Rukmani belonged to Auhar (erstwhile Tared Village) and even today people from Rukmani's village don't drink or bathe in the Kund's waters. Such is the pride they take in their daughter's sacrifice.

==Fair==
Baishakhi Mela is organized here annually.

==Geography==
Rukmani Kund lies in the middle Shiwalik Hills (the Shiwalik comprises conglomerates triable micaceous sand stone, siltstone and claystone), in Bilaspur District.

==Water Supply==
Five Gram Panchayats are being provided with water for Drinking and Irrigation purposes.

==Proposals and Reality==
On 14 April 2000 Mr.Suresh Chandel, Ex-MP, announced that Rukmani Kund would be developed into a tourist resort. This religious place would be connected by an all-weather road. Mr. Chandel declared that not only Himachal's Tourism Department and Art and Cultural Department would collaborate for development of this centre but he would ensure sufficient Central grant from the Centre for its faster development.

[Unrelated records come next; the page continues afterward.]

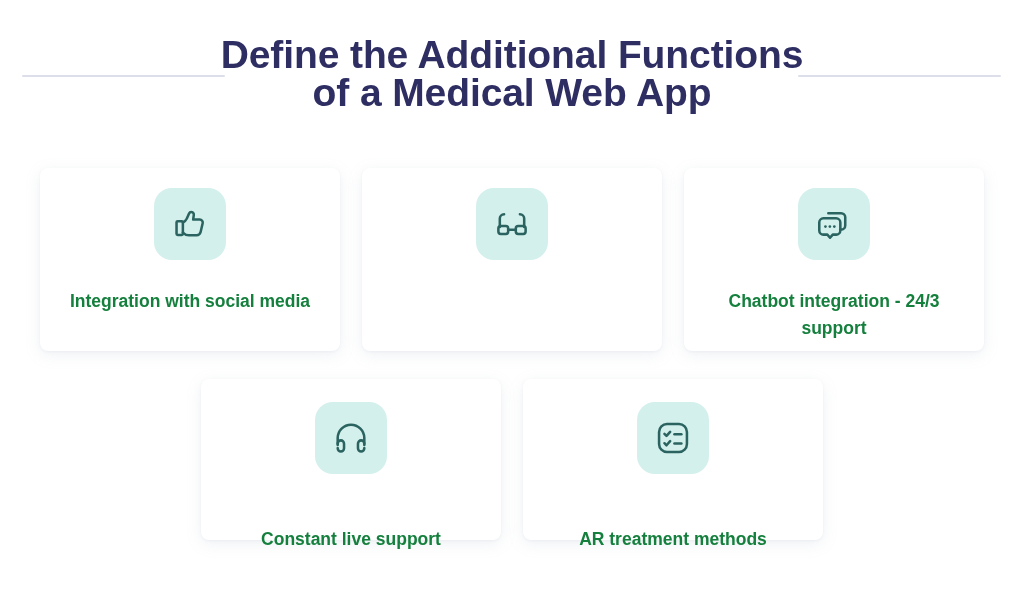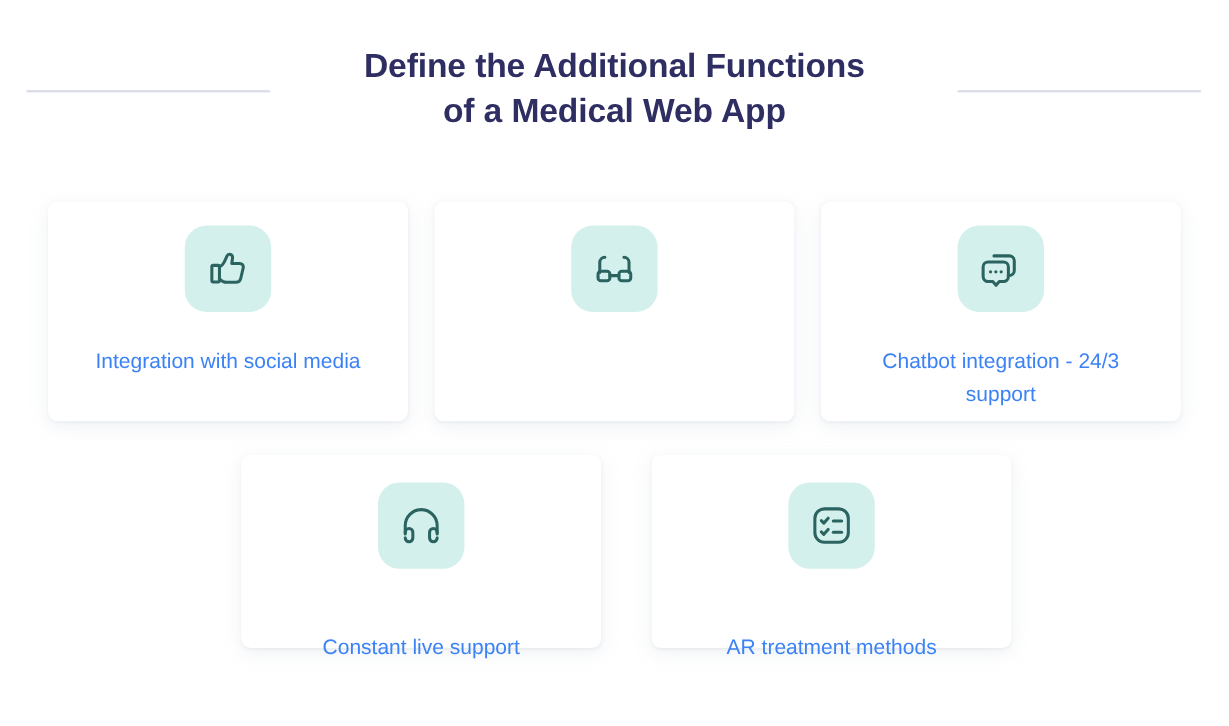--- a/index.html
+++ b/index.html
@@ -40,7 +40,7 @@
     width: 1024px;
     text-align: center;
     color: #2e2e63;
-    font-size: 28px;
+    font-size: 39px;
     font-weight: bold;
     line-height: 38px;
     letter-spacing: -0.1px;

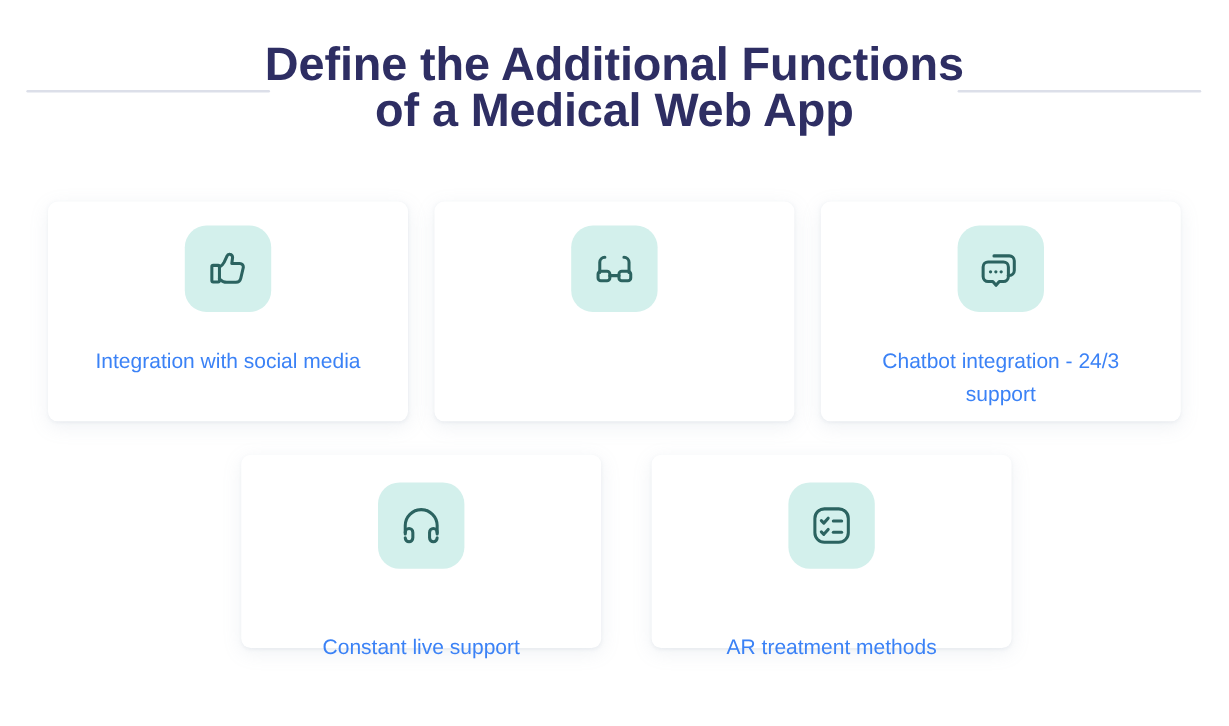--- a/index.html
+++ b/index.html
@@ -101,10 +101,10 @@
   .card-label {
     width: 252px;
     text-align: center;
-    color: #3b82f6;
+    color: #15803d;
     font-size: 17.5px;
     line-height: 27px;
-    font-weight: normal;
+    font-weight: bold;
   }
   .card-row1 .card-label { margin-top: 28px; }
   .card-row2 .card-label { margin-top: 28px; }

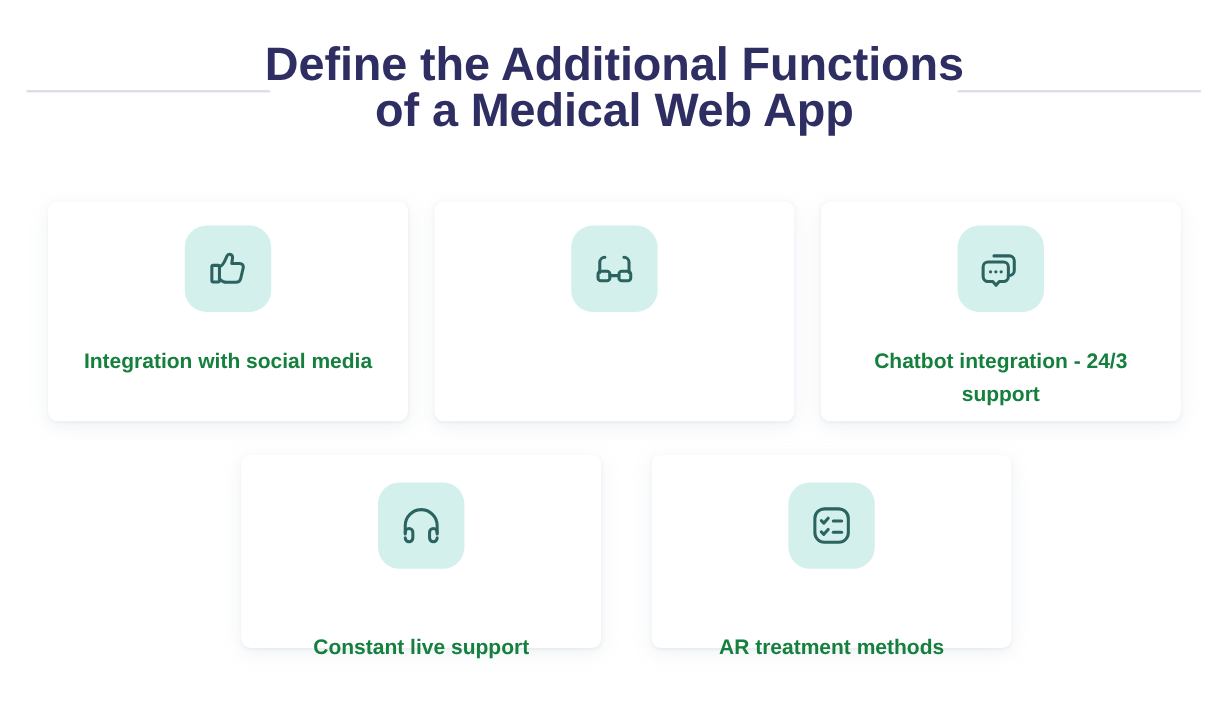--- a/index.html
+++ b/index.html
@@ -66,7 +66,7 @@
 
   .card-row2 { top: 379px; width: 300px; height: 161px; gap: 24px; }
   .card-4 { left: 201px; }
-  .card-5 { left: 543px; justify-content: space-between; }
+  .card-5 { left: 523px; justify-content: space-between; }
 
   .icon-tile {
     width: 72px;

On 5 February 2012, Mr. Rikhi Ram Kaundal, Vidhan Sabha Deputy Speaker announced that a sum of Rs.5 Lacs would be spent for providing tourist facilities at the famous Rukmani Kund near Auhar in Jhandutta constituency under the "Shrine Tourism" agenda of their government.

On 15 April 2013 Mr. Rajesh Dharmani, Chief Parliamentary Secretary, Forests and Fisheries, announced that Rukmani Kund shrine will be developed into a tourist spot.

But, till this date the place has not reached a condition of satisfaction. The Rukmani Kund is not given even half as much attention as to other victim villages of the Har Gaon Ki Kahani programme. While in other cases, they did construct a road, painted the walls colorful, and put on the Welcome Boards; Rukmani Kund wasn't that lucky. The road leading to the Kund is as good as the terrible stretch between Batal and Chatrru in Lahaul and Spiti district. And if it is the rainy season, the road turns into a muddy canal.

The Tourism Department did spend handsome amount to conceptualize HGKK programme. However, they probably forgot about the Rukmani Kund.